Bruxelles – Per spiegare quello che è successo oggi a Westminster e quello che potrà succedere la prossima settimana al Consiglio europeo dei capi di Stato e di Governo (21 e 22 marzo) circa la Brexit ci vuole un’impostazione schematica, tenendo sempre presente che la prima strategia della premer e dell’UE, al momento, è quella di mettere pressione sui deputati perché alla fine il 20 marzo accettino l’accordo sottoscritto a novembre scorso, usando anche la prospettiva della indesiderata partecipazione alle elezioni europee come arma di convincimento:
- dopo aver respinto, alle volte per solo 2 o 3 voti, una serie di emendamenti (tra i quali uno, senza speranze, che chiedeva un secondo referendum), la Camera dei Comuni ha approvato a larghissima maggioranza ( 412 contro 201) una mozione del governo che dice: se il 20 marzo al terzo voto l’accordo May-Bruxelles passa, allora la premier va al Consiglio e chiede una proroga tecnica della data di separazione dall’UE al 30 giugno ma, dice la mozione, se il 20 marzo l’accordo non passa, allora May (che sembra però pensi anche ad un quarto voto, il 26) a Bruxelles chiederà una proroga molto più lunga, anche se questa richiederà di tenere le elezioni europee.

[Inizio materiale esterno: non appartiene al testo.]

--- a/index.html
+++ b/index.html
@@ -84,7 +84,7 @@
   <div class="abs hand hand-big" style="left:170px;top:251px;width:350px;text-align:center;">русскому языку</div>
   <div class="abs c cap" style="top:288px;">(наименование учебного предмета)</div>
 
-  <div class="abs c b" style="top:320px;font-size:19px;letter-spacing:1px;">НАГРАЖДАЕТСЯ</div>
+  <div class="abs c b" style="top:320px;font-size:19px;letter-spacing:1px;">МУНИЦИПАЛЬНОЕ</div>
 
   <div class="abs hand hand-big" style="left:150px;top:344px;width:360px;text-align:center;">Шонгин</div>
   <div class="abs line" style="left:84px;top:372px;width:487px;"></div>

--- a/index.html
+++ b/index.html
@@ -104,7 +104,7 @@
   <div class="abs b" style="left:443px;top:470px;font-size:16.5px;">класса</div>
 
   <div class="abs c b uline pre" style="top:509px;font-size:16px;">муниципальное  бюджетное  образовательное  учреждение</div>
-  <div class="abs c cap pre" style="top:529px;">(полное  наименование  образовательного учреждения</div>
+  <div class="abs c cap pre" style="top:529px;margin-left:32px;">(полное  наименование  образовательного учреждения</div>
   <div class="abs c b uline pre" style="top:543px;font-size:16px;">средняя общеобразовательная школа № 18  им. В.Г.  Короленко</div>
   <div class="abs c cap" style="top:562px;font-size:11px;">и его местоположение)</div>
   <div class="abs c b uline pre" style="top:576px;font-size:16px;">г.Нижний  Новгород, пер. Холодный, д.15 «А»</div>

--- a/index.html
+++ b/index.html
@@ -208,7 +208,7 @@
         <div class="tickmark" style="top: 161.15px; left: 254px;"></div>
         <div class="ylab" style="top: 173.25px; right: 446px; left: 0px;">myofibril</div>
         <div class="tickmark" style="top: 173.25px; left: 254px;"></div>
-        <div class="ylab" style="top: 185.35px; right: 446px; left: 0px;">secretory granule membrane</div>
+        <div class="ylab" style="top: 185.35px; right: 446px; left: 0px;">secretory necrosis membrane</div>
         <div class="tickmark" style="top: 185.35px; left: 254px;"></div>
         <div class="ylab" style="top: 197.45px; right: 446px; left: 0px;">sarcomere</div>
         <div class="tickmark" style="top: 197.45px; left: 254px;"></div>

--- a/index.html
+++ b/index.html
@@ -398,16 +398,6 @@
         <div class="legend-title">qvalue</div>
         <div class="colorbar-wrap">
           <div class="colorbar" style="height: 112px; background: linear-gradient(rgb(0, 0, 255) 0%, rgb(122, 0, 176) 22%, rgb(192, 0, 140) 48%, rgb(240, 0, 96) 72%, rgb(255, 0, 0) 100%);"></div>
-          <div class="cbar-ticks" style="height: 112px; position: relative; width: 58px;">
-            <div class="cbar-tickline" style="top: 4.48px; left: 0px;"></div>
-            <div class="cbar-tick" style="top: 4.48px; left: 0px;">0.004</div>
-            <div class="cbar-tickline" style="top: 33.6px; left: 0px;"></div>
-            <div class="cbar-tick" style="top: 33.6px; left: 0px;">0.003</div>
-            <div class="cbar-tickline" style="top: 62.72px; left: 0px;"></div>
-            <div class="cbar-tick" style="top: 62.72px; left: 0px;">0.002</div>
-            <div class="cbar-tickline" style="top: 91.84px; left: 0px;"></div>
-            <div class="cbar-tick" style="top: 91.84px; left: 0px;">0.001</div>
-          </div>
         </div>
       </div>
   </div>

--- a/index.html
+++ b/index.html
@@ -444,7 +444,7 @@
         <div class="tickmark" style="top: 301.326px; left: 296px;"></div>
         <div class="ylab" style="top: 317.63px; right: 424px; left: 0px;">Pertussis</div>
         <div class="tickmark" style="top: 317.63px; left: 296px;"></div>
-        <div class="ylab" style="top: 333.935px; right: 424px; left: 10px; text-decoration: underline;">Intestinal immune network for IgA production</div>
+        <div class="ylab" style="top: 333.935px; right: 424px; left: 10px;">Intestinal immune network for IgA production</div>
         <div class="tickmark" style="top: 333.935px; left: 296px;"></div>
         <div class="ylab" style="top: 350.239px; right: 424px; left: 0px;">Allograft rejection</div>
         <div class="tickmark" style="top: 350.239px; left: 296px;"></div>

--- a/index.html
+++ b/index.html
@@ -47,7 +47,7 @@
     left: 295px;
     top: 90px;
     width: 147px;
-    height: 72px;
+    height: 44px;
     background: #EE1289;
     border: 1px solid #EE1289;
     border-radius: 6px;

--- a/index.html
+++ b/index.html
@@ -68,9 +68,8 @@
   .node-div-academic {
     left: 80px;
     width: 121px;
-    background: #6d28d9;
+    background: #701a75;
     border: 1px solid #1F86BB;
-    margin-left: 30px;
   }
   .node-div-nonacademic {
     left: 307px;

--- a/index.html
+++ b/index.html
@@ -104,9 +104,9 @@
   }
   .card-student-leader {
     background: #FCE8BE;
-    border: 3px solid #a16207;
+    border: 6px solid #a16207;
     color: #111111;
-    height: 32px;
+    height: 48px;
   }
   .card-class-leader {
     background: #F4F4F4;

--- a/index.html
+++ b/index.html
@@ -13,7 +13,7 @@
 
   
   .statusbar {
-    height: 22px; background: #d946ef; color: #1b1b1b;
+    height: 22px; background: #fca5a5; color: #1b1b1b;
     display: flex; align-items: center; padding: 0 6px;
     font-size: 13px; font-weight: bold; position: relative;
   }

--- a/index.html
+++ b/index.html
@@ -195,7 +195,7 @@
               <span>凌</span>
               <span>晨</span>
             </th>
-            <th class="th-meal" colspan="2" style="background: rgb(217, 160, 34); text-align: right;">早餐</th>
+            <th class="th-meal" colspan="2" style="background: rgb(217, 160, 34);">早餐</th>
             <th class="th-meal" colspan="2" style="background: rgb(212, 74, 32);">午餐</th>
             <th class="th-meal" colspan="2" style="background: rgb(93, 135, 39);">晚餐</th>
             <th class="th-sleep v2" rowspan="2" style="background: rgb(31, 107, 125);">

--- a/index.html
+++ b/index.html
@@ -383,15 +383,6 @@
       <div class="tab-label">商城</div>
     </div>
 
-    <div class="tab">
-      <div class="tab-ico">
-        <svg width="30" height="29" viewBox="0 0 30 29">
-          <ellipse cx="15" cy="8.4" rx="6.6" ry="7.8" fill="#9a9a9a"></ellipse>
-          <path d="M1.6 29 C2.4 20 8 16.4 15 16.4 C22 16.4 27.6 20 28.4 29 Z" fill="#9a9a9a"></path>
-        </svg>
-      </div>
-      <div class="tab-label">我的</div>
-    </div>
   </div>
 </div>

- a Bruxelles accadrà questo: nella prima ipotesi (accordo approvato) una proroga tecnica al 30 giugno sarebbe certamente concessa. Nella seconda ipotesi anche. Perché May chiederà, come prevede la mozione, ancora più tempo, molto più tempo, per fare qualcosa: rivedere daccapo tutti i suoi paletti negoziali per trovare un accordo in Parlamento, magari andare invece a elezioni anticipate, o chiamare un secondo referendum. Cosa potrà proporre ancora non si sa, ma l’UE non ha nessun interesse a un’uscita disordinata, benché per mesi abbia detto che non sono possibili proroghe se non ci sono fatti concreti sul tavolo. Fa meno danno, insomma, aspettare ancora per un anno o due che separarsi nella confusione.
Passerebbe, insomma, iniquesto casocas linea di Donald Tusk, che in queste ore sta incontrando i capi di governo dell’Unione per consigliere loro di concedere tutto il tempo di cui Londra ha bisogno. Ma in questa storia non sempre quel che appare logicamente conseguente a qualcosa poi accade davvero.
During my consultations ahead of #EUCO, I will appeal to the EU27 to be open to a long extension if the UK finds it necessary to rethink its #Brexit strategy and build consensus around it.
— Charles Michel (@eucopresident) March 14, 2019
Si farà forse una brutta figura, dopo mesi e mesi nei quali si è ribadito che senza fatti nuovi non ci sarebbero state proroghe senza fatti concreti. I fatti in sostanza li si verifica al contrario: fino ad ora non ci sono stati, basterà cambiare qualcosa, andare al voto politico, oppure decidere di partecipare all’Unione doganale, o trovare un’intesa del tipo “Norvegia” e la maggioranza in Parlamento a Londra sboccerà. Almeno, questo è quello che si spera se si praticherà questa ipotesi, poi fra un paio d’anni si vedrà. Bruxelles comunque non potrà mai essere accusata di aver cacciato Londra, e molti a Londra dovranno iniziare a rendersi conto che l’Impero autoreferenziale non c’è più.